Improvements to the Tutorial: Classification on imbalanced data

Christian_Lorentzen · December 12, 2022, 2:32am

Hi there
I’m new to this forum and don’t know where to best address the following topic.
The tutorial Classification on imbalanced data first uses a simple sequential net with sigmoid activation. Then it proceeds with class weights and resampling techniques. But the last two plots of the tutorial, ROC and recall-precision, clearly show that (almost) no matter which threshold is chosen the first model clearly outperforms the resampled/reweighted models for all metrices on the test set. So I have 3 questions:

What is the justification for reweighting and resampling given that they do not result in better models? Also, the stats community does not seem to find a good reason, see https://stats.stackexchange.com/questions/357466/are-unbalanced-datasets-problematic-and-how-does-oversampling-purport-to-he.
Would it make sense to split the logic of the tutorial into modelling class probabilities (implied by the sigmoid activation) and making a decision, i.e. choosing a threshold and predicting classes (instead of class probabilities)?
Would it make sense to emphasize the cross entropy / log loss a bit more? Reasoning: The tutorial states that accuracy is not a helpful metric for imbalanced data, but it is not said which metric to prefer.

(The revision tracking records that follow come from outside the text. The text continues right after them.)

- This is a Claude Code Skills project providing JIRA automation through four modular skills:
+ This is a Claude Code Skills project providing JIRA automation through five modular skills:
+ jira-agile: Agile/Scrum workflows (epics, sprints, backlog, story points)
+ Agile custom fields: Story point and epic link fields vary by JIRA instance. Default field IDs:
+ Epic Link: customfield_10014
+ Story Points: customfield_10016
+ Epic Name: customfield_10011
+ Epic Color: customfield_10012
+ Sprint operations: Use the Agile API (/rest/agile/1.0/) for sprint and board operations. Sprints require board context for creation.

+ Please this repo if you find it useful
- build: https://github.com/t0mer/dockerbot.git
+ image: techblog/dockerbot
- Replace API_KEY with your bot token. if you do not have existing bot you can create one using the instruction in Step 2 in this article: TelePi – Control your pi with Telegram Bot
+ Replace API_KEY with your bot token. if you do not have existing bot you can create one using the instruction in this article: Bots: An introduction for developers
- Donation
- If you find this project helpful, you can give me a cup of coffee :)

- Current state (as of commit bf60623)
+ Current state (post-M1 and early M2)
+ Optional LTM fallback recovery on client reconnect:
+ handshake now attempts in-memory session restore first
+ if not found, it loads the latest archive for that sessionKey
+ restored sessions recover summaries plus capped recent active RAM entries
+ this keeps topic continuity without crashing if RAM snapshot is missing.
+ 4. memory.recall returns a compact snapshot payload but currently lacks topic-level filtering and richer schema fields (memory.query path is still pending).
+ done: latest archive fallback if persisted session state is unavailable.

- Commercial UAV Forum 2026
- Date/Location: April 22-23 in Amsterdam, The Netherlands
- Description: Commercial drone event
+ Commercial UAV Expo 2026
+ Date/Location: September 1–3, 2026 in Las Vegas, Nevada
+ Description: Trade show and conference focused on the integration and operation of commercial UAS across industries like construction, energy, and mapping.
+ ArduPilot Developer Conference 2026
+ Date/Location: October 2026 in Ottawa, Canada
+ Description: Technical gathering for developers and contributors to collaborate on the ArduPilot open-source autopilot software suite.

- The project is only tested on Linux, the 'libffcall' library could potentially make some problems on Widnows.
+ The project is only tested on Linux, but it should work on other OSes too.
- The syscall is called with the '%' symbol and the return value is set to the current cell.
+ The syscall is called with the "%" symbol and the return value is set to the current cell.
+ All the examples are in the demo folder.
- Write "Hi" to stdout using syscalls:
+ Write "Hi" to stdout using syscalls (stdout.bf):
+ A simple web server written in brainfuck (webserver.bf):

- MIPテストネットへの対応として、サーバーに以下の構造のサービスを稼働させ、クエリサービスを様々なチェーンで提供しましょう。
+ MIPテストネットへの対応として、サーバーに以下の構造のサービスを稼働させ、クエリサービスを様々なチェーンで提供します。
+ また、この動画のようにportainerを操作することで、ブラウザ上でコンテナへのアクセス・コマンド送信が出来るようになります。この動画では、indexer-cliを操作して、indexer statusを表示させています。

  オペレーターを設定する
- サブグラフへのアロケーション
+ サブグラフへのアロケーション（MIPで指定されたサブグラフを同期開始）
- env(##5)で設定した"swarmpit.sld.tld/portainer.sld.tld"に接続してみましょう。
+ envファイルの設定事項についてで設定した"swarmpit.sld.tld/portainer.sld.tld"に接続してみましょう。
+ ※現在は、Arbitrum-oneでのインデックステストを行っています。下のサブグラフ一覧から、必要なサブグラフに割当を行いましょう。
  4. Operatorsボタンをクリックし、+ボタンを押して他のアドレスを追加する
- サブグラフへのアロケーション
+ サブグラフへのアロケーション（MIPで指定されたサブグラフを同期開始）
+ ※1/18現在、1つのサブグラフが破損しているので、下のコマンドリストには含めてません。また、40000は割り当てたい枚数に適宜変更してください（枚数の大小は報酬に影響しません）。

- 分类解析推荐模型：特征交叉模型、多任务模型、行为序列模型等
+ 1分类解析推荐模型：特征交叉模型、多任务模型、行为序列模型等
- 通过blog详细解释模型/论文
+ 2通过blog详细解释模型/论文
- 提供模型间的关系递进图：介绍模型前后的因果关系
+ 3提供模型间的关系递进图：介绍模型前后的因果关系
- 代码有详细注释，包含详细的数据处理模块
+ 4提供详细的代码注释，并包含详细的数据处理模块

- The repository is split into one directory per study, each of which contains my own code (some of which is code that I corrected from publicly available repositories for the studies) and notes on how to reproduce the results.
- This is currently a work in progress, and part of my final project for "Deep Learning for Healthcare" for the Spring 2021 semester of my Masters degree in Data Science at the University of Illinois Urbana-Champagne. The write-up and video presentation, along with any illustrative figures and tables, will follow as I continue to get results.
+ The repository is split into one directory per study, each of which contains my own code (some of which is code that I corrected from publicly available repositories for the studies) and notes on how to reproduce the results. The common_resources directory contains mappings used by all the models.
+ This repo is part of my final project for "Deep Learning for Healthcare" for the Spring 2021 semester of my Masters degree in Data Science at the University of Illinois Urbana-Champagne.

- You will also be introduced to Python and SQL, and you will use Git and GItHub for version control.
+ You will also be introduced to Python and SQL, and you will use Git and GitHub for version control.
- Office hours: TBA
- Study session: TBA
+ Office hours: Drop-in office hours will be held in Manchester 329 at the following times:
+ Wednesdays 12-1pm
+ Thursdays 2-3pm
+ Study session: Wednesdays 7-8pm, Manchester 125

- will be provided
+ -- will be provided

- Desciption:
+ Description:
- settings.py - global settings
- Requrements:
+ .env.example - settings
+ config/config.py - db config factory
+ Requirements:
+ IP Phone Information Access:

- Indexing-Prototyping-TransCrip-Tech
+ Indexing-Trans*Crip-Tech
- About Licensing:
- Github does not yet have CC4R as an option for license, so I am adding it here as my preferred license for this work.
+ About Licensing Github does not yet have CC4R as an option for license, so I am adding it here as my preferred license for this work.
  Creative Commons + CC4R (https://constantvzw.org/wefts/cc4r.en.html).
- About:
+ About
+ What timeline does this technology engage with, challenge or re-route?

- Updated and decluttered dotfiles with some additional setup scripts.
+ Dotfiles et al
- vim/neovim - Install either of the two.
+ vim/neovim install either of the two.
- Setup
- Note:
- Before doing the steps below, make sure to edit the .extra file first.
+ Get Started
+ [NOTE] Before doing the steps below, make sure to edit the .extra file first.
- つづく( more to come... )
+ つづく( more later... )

Cross entropy as a proper scoring rule is a good metric to compare models and find out which one gives the best predictions for the class probabilities.

Kiran_Sai_Ramineni · October 12, 2023, 8:54am

Hi @Christian_Lorentzen,In the tutorial they resample the dataset by oversampling the minority class. Which increases the number of samples of the minority classes. This oversampled data provides a smoother gradient signal(Instead of each positive example being shown in one batch with a large weight, they’re shown in many different batches each time with a small weight) this makes it easier to train the model.

In such cases F1 Score, AUC ROC (Area Under the Curve of the Receiver Operating Characteristic) are preferred metrics. Thank You.